• _Information supplied_:
______________________________

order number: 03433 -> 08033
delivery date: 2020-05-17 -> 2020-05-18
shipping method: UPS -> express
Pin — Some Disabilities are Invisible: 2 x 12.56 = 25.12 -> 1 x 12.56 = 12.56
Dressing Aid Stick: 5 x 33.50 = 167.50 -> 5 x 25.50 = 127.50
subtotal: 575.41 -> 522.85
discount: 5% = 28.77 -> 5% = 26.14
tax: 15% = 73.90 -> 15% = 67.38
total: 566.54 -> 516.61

______________________________

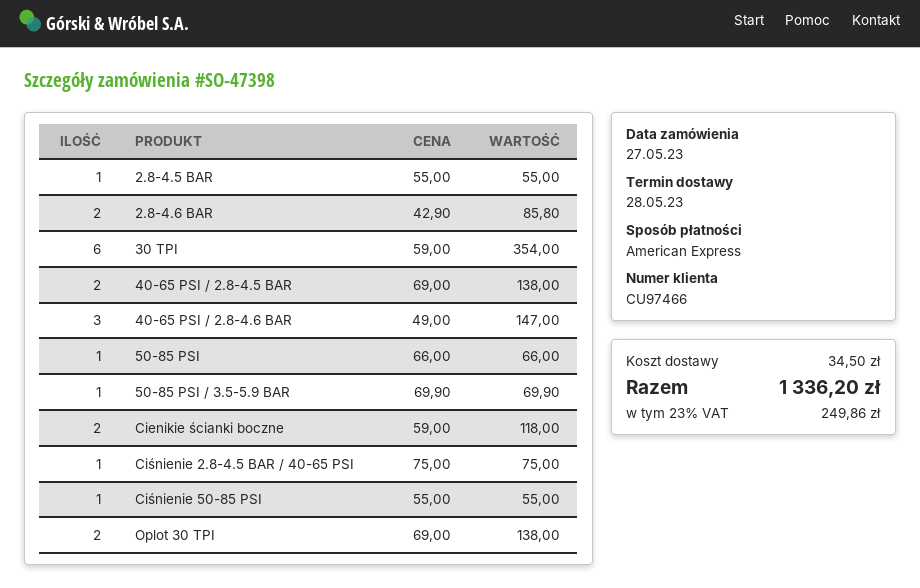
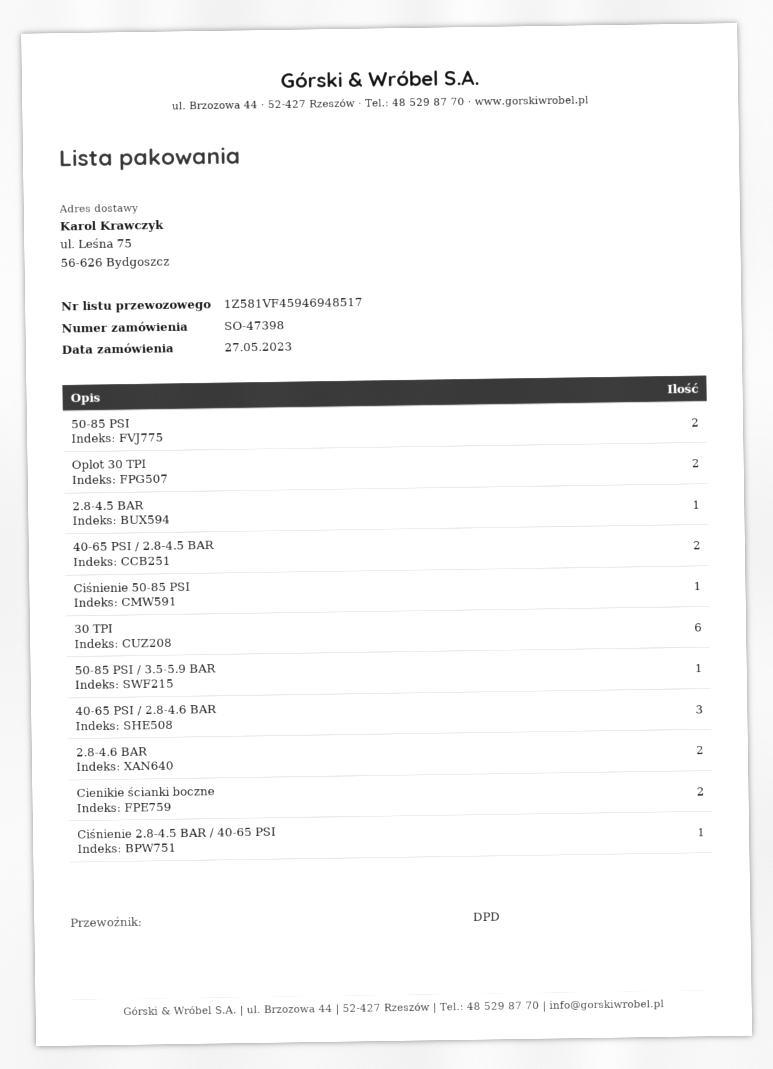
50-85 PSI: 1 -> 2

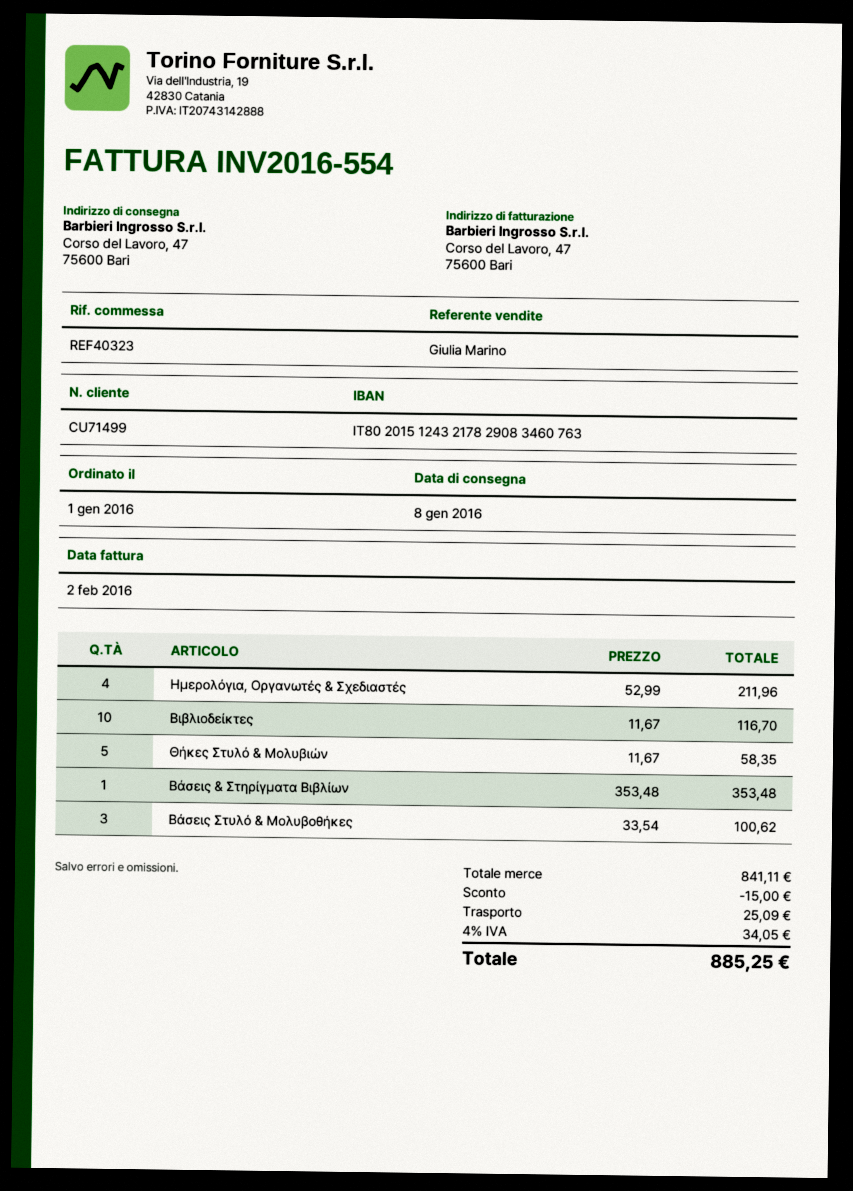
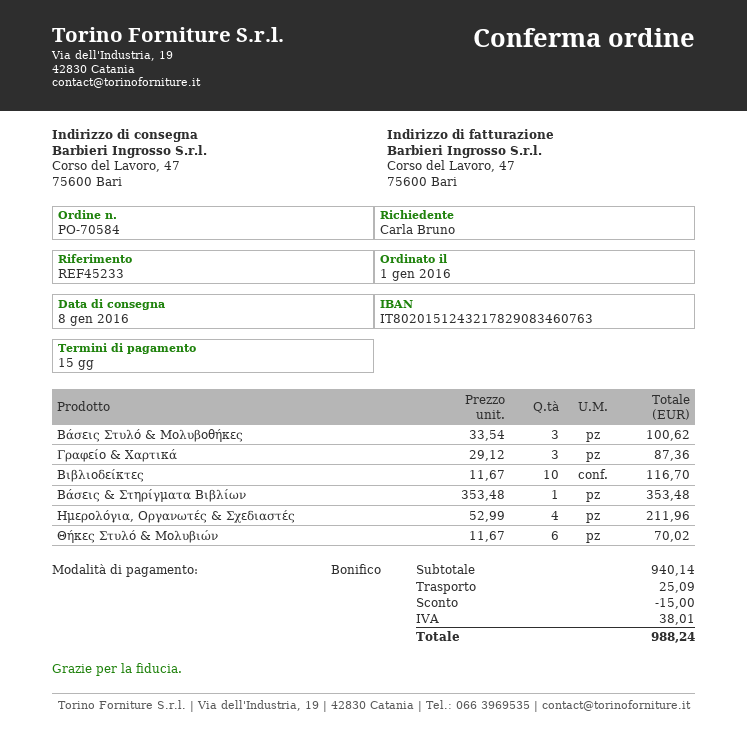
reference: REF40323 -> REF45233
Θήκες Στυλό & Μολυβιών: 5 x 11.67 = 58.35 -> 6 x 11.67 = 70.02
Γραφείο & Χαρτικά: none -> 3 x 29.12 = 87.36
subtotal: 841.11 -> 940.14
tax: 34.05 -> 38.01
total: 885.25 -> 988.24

______________________________

• _Problem to solve_:
The lines to extract from the data above begin with the line containing "delivery date: 2020-05-17 -> 2020-05-18" and end with the line containing "total: 566.54 -> 516.61". Extract them exactly, including both.

• _Reply to the exercise_:
delivery date: 2020-05-17 -> 2020-05-18
shipping method: UPS -> express
Pin — Some Disabilities are Invisible: 2 x 12.56 = 25.12 -> 1 x 12.56 = 12.56
Dressing Aid Stick: 5 x 33.50 = 167.50 -> 5 x 25.50 = 127.50
subtotal: 575.41 -> 522.85
discount: 5% = 28.77 -> 5% = 26.14
tax: 15% = 73.90 -> 15% = 67.38
total: 566.54 -> 516.61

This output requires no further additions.